Pour de nombreux propriétaires, faire construire ou rénover leur maisonest un projet de vie. Bien que la plupart des chantiers se déroulent sans incident, certaines situations peuvent compromettre leur bon déroulement. Retards, défauts de matériaux, ou même la faillite de l'entreprise de construction peuvent survenir. Quels recours peut alors avoir le maître d’ouvrage dans une telle situation ? Faisons le tour des solutions possibles.
Impact de la faillite sur le chantier
En 2023, le secteur du bâtiment et des travaux publics (BTP) a enregistré une augmentation de 24 % des défaillances d'entreprises. Plus de 15 000 d'entre elles ont déposé le bilan, dont 650 constructeurs immobiliers. Cette crise est alimentée par la flambée des prix des matériaux et énergie, ainsi que par la hausse des taux d'intérêt. Lorsque l'entreprise s'arrête, elle laisse souvent les maîtres d'ouvrage en difficulté, avec un chantier à l'arrêt et un crédit immobilier à honorer. Bien que le contrat signé offre une certaine protection, la situation devient plus complexe lorsque le maître d'ouvrage a élaboré ses propres plans et délégué le travail à plusieurs entreprises.
Que faire si l'entreprise fait faillite avant le début des travaux ?
Pour un contrat de construction de maison individuelle (CCMI), l'entreprise est obligée de souscrire certaines assurances, telles que la garantie de remboursement. Cette garantie couvre les situations où le chantier ne démarre pas comme prévu, notamment en cas de faillite.
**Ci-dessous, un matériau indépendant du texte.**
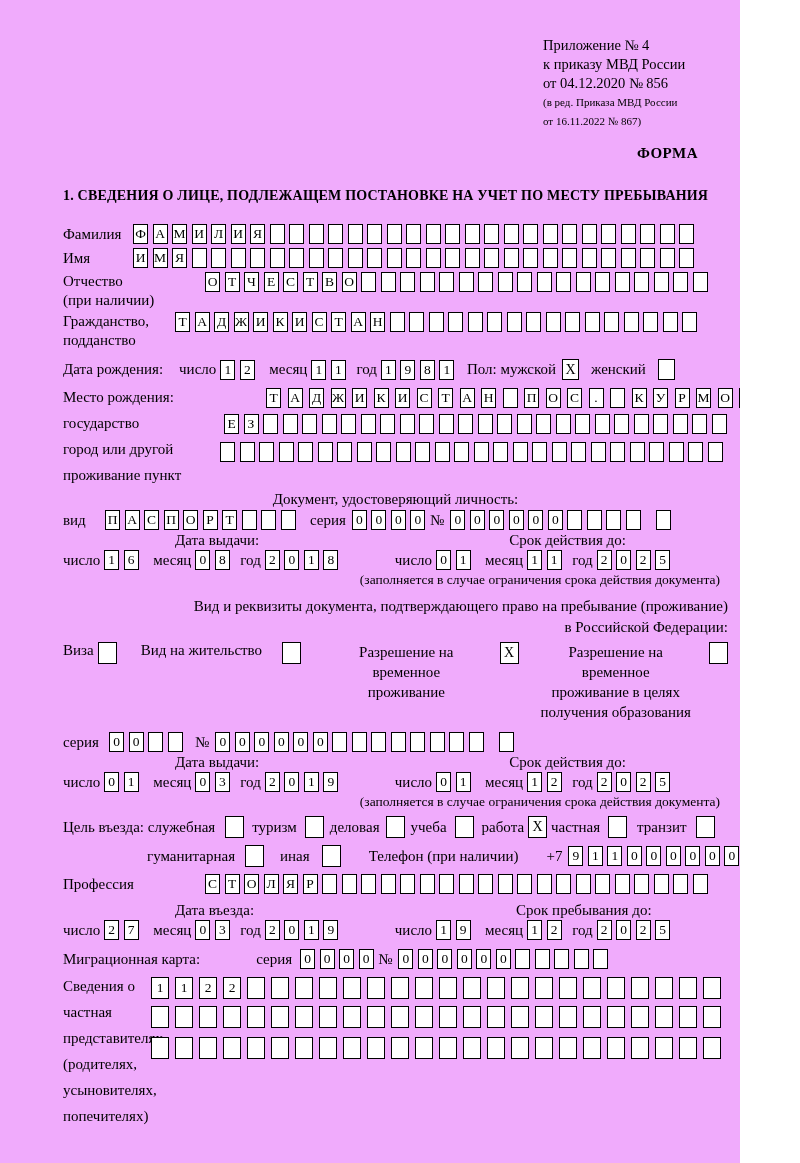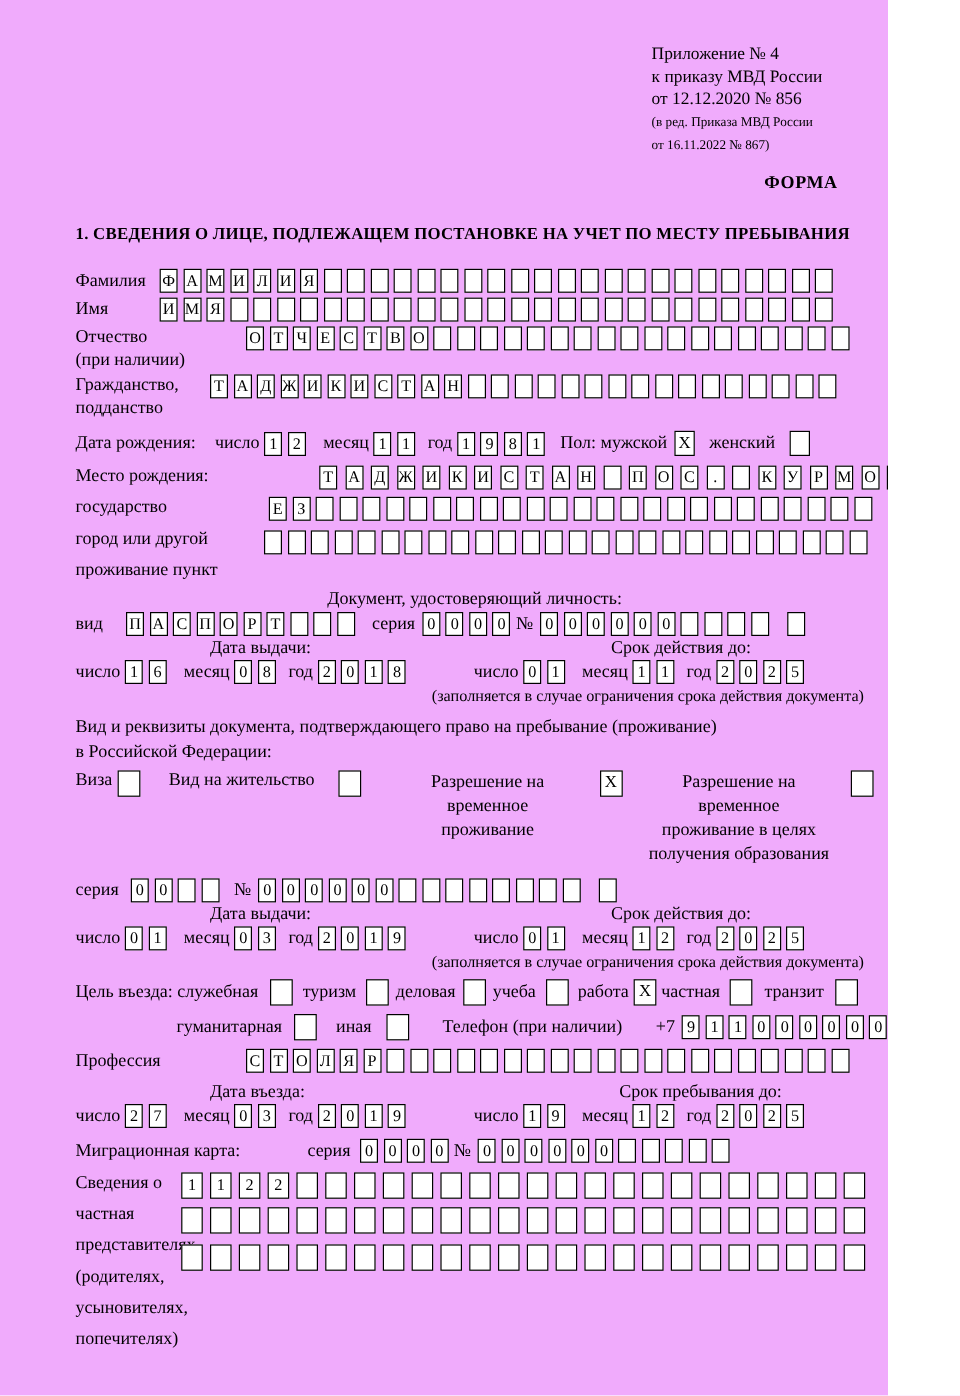--- a/index.html
+++ b/index.html
@@ -34,36 +34,36 @@
   .title { text-align:center; font-weight:bold; margin-top:14px; line-height:21px; }
   .uline { display:inline-block; width:60px; height:2px; background:#333; margin-left:10px; vertical-align:baseline; }
   .sect { font-weight:bold; margin-top:26px; letter-spacing:0.2px; font-size:14px; }
   .labelcol { display:flex; flex-direction:column; flex:none; line-height:19px; }
   .center-b { text-align:center; font-weight:normal; margin-top:6px; }
   .hdrrow { display:flex; margin-top:2px; }
   .dg { display:flex; align-items:center; }
   .dg .lbl { margin-right:4px; }
   .dg .mlbl { margin-left:10px; }
   .note { font-size:13.5px; text-align:right; margin-right:8px; margin-top:2px; }
-  .plain { margin-top:8px; line-height:21px; }
+  .plain { margin-top:8px; line-height:21px;text-align:right; }
   .cbgroup { display:flex; align-items:flex-start; margin-top:4px; }
   .cbtext { text-align:center; line-height:20px; }
   .gap4{width:4px;flex:none}.gap6{width:6px;flex:none}.gap8{width:8px;flex:none}
   .gap10{width:10px;flex:none}.gap12{width:12px;flex:none}.gap16{width:16px;flex:none}
   .gap20{width:20px;flex:none}.gap24{width:24px;flex:none}.gap28{width:28px;flex:none}
 </style>
 </head>
 <body>
 
 <div class="page">
 
   <div class="hdr-right">
     <div>Приложение № 4</div>
     <div>к приказу МВД России</div>
-    <div>от 12.12.2020 № 856</div>
+    <div>от 04.12.2020 № 856</div>
     <div class="rev">(в ред. Приказа МВД России</div>
     <div class="rev">от 16.11.2022 № 867)</div>
   </div>
 
   <div class="forma">ФОРМА</div>
 
 
   <div class="sect">1. СВЕДЕНИЯ О ЛИЦЕ, ПОДЛЕЖАЩЕМ ПОСТАНОВКЕ НА УЧЕТ ПО МЕСТУ ПРЕБЫВАНИЯ</div>
 
   <div class="row" style="margin-top:20px;">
Sans cette garantie, le contrat peut être déclaré nul.
Solutions en cours de travaux
La garantie de livraison aux prix et délais convenus est une autre assurance exigée lors de la signature d’un CCMI. Si l'entreprise abandonne le chantier ou fait faillite, cette assurance permet au maître d'ouvrage d'obtenir l'achèvement des travaux par un nouvel entrepreneur. Pour ce faire, le maître d'ouvrage doit mettre en demeure l'entreprise par lettre recommandée. Cette lettre doit inclure :
- La date d'interruption des travaux.
- L’ordre de reprendre les travaux.
- Des demandes de pénalités de retard.
Recours après la réception du chantier
Une faillite d'entreprise peut également avoir des conséquences même après l'achèvement des travaux. Si des vices ou malfaçons apparaissent, il est possible d'activer l'assurance dommages-ouvrage, qui couvre généralement les réparations pendant dix ans. La garantie décennale, obligatoire depuis la loi Spinetta de 1978, oblige le professionnel à répondre des dommages survenus après réception des travaux. Elle agit même si l'entreprise a fait faillite.
Parmi les préjudices pris en charge, on retrouve :
- Les dommages sur le gros œuvre et le second œuvre.
- Les défauts affectant la solidité ou la pérennité des ouvrages.
- Les dommages compromettant l'habitabilité des lieux.
Pour éviter les complications, il est conseillé aux propriétaires de prendre certaines mesures avant d'engager un entrepreneur, telles que demander plusieurs devis, vérifier la solidité financière de l'entreprise, ou s'assurer que le contrat inclut toutes les garanties légales.